181 par les autres acteurs de l’organisation. Elles proviennent principalement de l’expérience développée au sein de l’organisation, qui leur a permis de bénéficier de socialization leur offrant une connaissance accrue de l’historique et du fonctionnement de l’entreprise ce qui se révèle être une source non négligeable de pouvoir au sein d’une organisation au fonctionnement informel. Ils ne sont pas prêts à abandonner cet avantage en explicitant leur connaissance. Reprenant la question de Perrin (2006), « Les pratiques de l’organisation sont- elles codifiables en connaissances procédurales ou sont-elles des processus dynamiques intégrés dans les réseaux sociaux ? », notre recherche montre que les pratiques de l’organisation sont des processus dynamiques intégrés dans les réseaux sociaux ce qui rend difficile leur codification. Il est courant de retrouver, dans les PME familiales, de nombreuses pratiques informelles dont certaines sont peu codifiables. La difficulté à gérer les connaissances, et notamment à les codifier peut donc être un frein à l’introduction du contrôle de gestion. Le fait que toute l’entreprise soit organisée autour des compétences détenues en interne par les fondateurs de l’entreprise, qui leur permettent de dominer leur environnement concurrentiel, agit comme un frein à la mise en place du contrôle de gestion. C’est par son capital humain que l’entreprise développe son avantage concurrentiel : l’accumulation des savoirs, des savoir faire et des savoir être de personnes clés (les dirigeants dans le cas d’Alpha Mode) produit de la valeur en se muant en compétences. Les savoirs faire détenus par ces personnes permet à l’entreprise de disposer d’un avantage compétitif, en ce qu’ils répondent aux caractéristiques de Barney (1991) : elles sont rares, valorisantes, imparfaitement imitables et non substituables.
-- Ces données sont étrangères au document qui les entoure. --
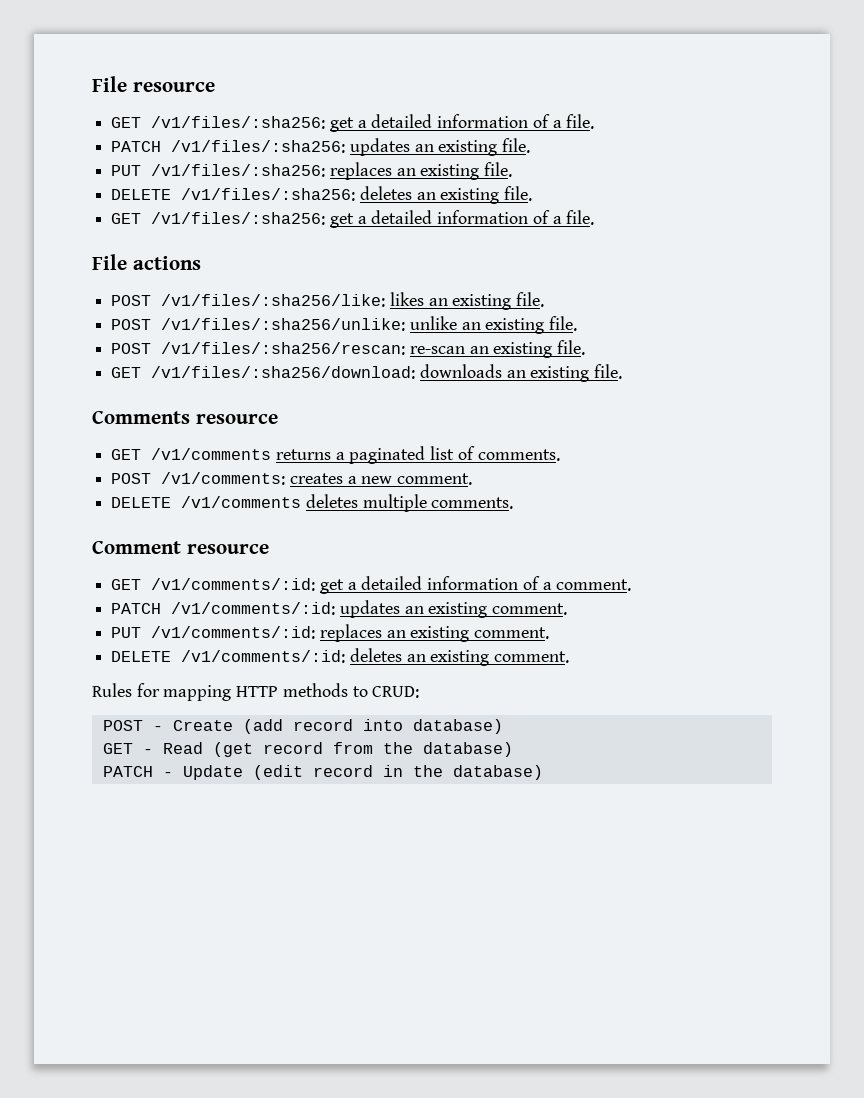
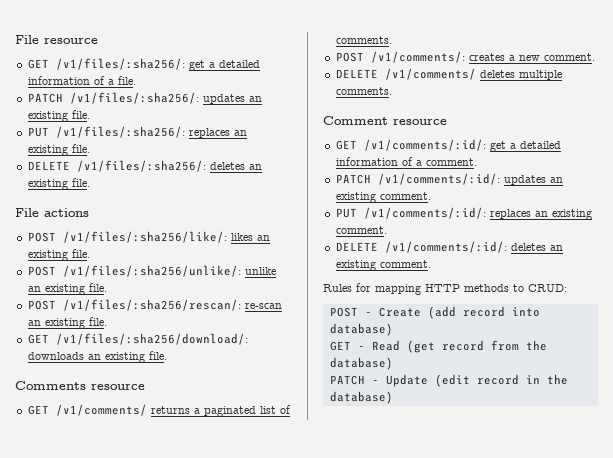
[151,116,326,129] /v1/files/:sha256: -> [55,58,185,70] /v1/files/:sha256/:
[171,140,346,153] /v1/files/:sha256: -> [69,92,199,104] /v1/files/:sha256/:
[151,164,326,177] /v1/files/:sha256: -> [55,126,185,138] /v1/files/:sha256/:
[181,188,356,201] /v1/files/:sha256: -> [76,160,206,172] /v1/files/:sha256/:
[111,210,595,228] // GET /v1/files/:sha256: get a detailed information of a file. -> (90, 182) none
[161,294,386,307] /v1/files/:sha256/like: -> [62,231,227,243] /v1/files/:sha256/like/:
[161,318,406,331] /v1/files/:sha256/unlike: -> [62,265,241,277] /v1/files/:sha256/unlike/:
[161,342,406,355] /v1/files/:sha256/rescan: -> [62,299,241,311] /v1/files/:sha256/rescan/:
[151,366,416,379] /v1/files/:sha256/download: -> [55,333,248,345] /v1/files/:sha256/download/:
[151,448,272,460] /v1/comments -> [55,404,147,416] /v1/comments/
[161,472,286,485] /v1/comments: -> [370,51,465,63] /v1/comments/:
[181,496,302,508] /v1/comments -> [384,68,476,80] /v1/comments/
[151,578,316,591] /v1/comments/:id: -> [363,139,486,151] /v1/comments/:id/:
[171,602,336,615] /v1/comments/:id: -> [377,173,500,185] /v1/comments/:id/:
[151,626,316,639] /v1/comments/:id: -> [363,207,486,219] /v1/comments/:id/:
[181,650,346,663] /v1/comments/:id: -> [384,241,507,253] /v1/comments/:id/:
La nécessité d’introduire un contrôle de gestion de manière proactive n’est pas toujours perçue au sein de l’organisation. La présence d’un contrôle panoptique et clanique et l’absence de confiance ont entravé l’introduction du contrôle de gestion. On a voulu mettre en place un système de pilotage en prenant en compte les connaissances favorisant un phénomène de type apprentissage en boucle double et on se rend compte finalement que c’est le niveau cognitif qui bloque la mise en place du contrôle de gestion. Des valeurs individuelles qui s’opposent à l’instrumentation de la gestion se sont agrégées en valeurs organisationnelles et bloquent l’implémentation du contrôle de gestion. Une mémoire organisationnelle constituée de routines fortes, ancrées dans les pratiques agissent comme un frein à l’introduction du contrôle de gestion, malgré un lien constant et fort avec les

182 connaissances, dans un objectif d’apprentissage en boucle double. Les dispositifs cognitifs que sont les conventions, en tant que représentation partagée du fonctionnement de l’organisation et de l’instrumentation, rendent difficile l’introduction de dispositifs de gestion. Par ailleurs, la gestion des connaissances à l’origine d’un avantage concurrentiel n’est pas aisée. Ces éléments s’opposent aux valeurs ancrées dans un système de pilotage. Il s’avère ainsi difficile d’introduire un contrôle de gestion sans un apprentissage organisationnel collectif. On sait que le contrôle de gestion doit être mis en place au cours d’un processus d’apprentissage fondateur, structurant et collectif23 ce qui ne s’est pas révélé être le cas dans notre intervention. Il n’a pas été fondateur puisque les valeurs organisationnelles, les conventions en place et les représentations associées s’y sont opposées. Il n’a pas été structurant car il s’est opposé au fonctionnement de l’organisation, centré autour du dirigeant. Enfin, il n’a pas été collectif car il n’est pas parvenu à des comportements de participation ou d’adhésion par l’apprentissage organisationnel.